◆ Task description
The complete listing goes into the output exactly, without its pictures.

########################################

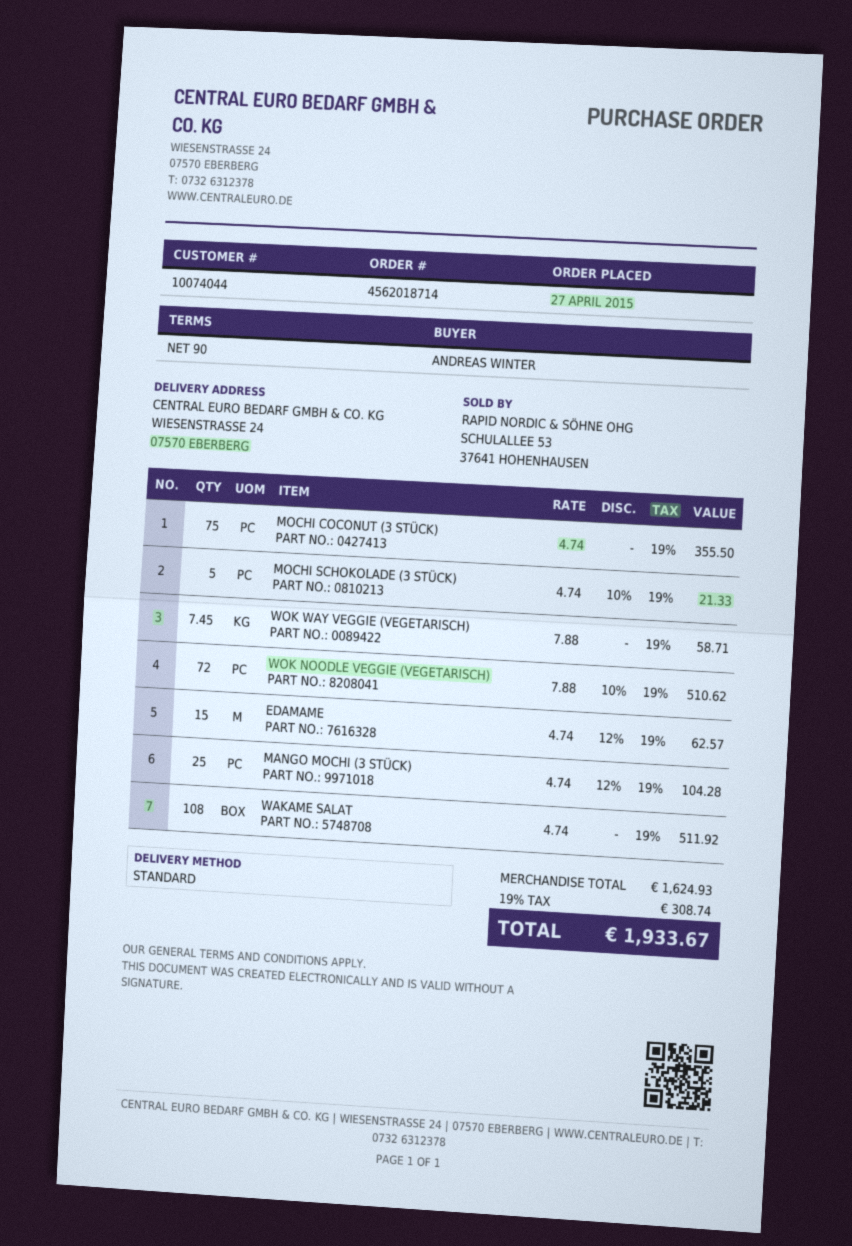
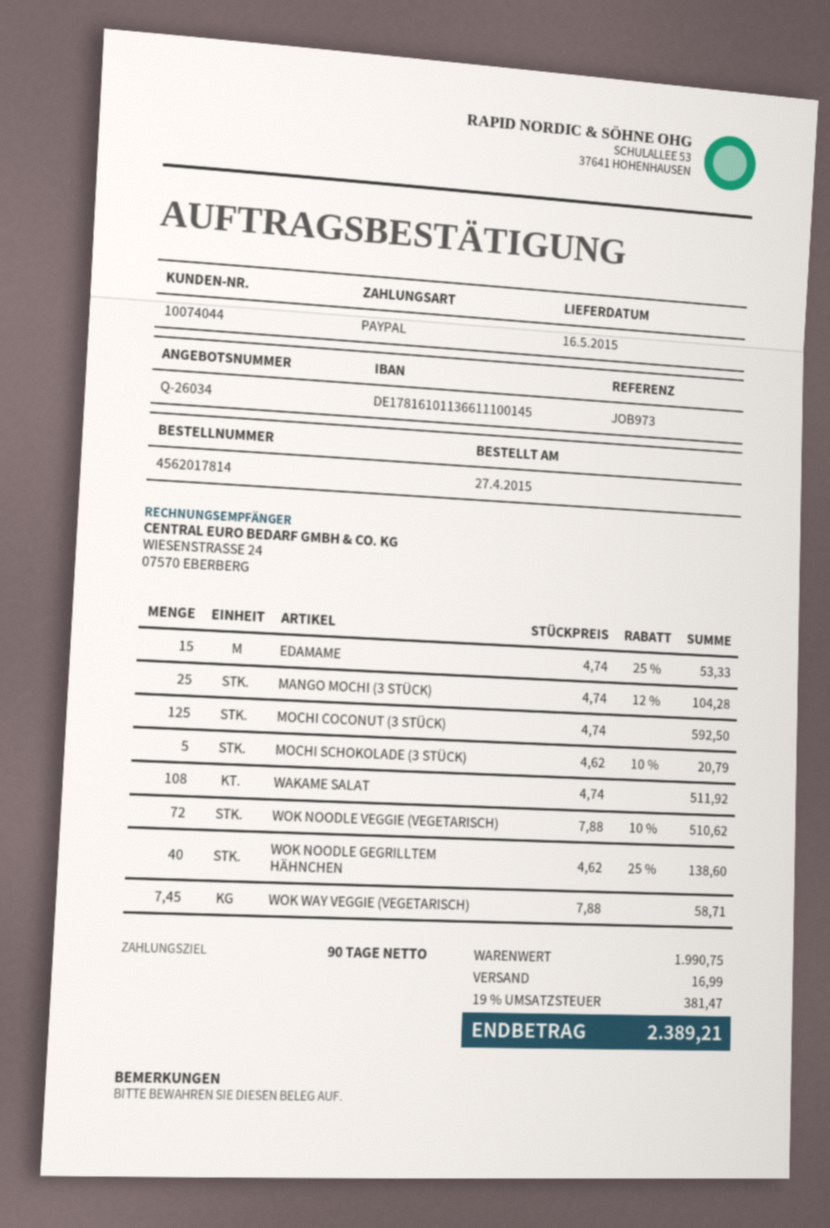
order number: 4562018714 -> 4562017814
MOCHI COCONUT (3 STÜCK): 75 x 4.74 = 355.50 -> 125 x 4.74 = 592.50
MOCHI SCHOKOLADE (3 STÜCK): 5 x 4.74 - 10% = 21.33 -> 5 x 4.62 - 10% = 20.79
EDAMAME: 15 x 4.74 - 12% = 62.57 -> 15 x 4.74 - 25% = 53.33
WOK NOODLE GEGRILLTEM HÄHNCHEN: none -> 40 x 4.62 - 25% = 138.60
subtotal: 1624.93 -> 1990.75
shipping: none -> 16.99
tax: 19% = 308.74 -> 19% = 381.47
total: 1933.67 -> 2389.21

########################################

◆ Written reply
order number: 4562018714 -> 4562017814
MOCHI COCONUT (3 STÜCK): 75 x 4.74 = 355.50 -> 125 x 4.74 = 592.50
MOCHI SCHOKOLADE (3 STÜCK): 5 x 4.74 - 10% = 21.33 -> 5 x 4.62 - 10% = 20.79
EDAMAME: 15 x 4.74 - 12% = 62.57 -> 15 x 4.74 - 25% = 53.33
WOK NOODLE GEGRILLTEM HÄHNCHEN: none -> 40 x 4.62 - 25% = 138.60
subtotal: 1624.93 -> 1990.75
shipping: none -> 16.99
tax: 19% = 308.74 -> 19% = 381.47
total: 1933.67 -> 2389.21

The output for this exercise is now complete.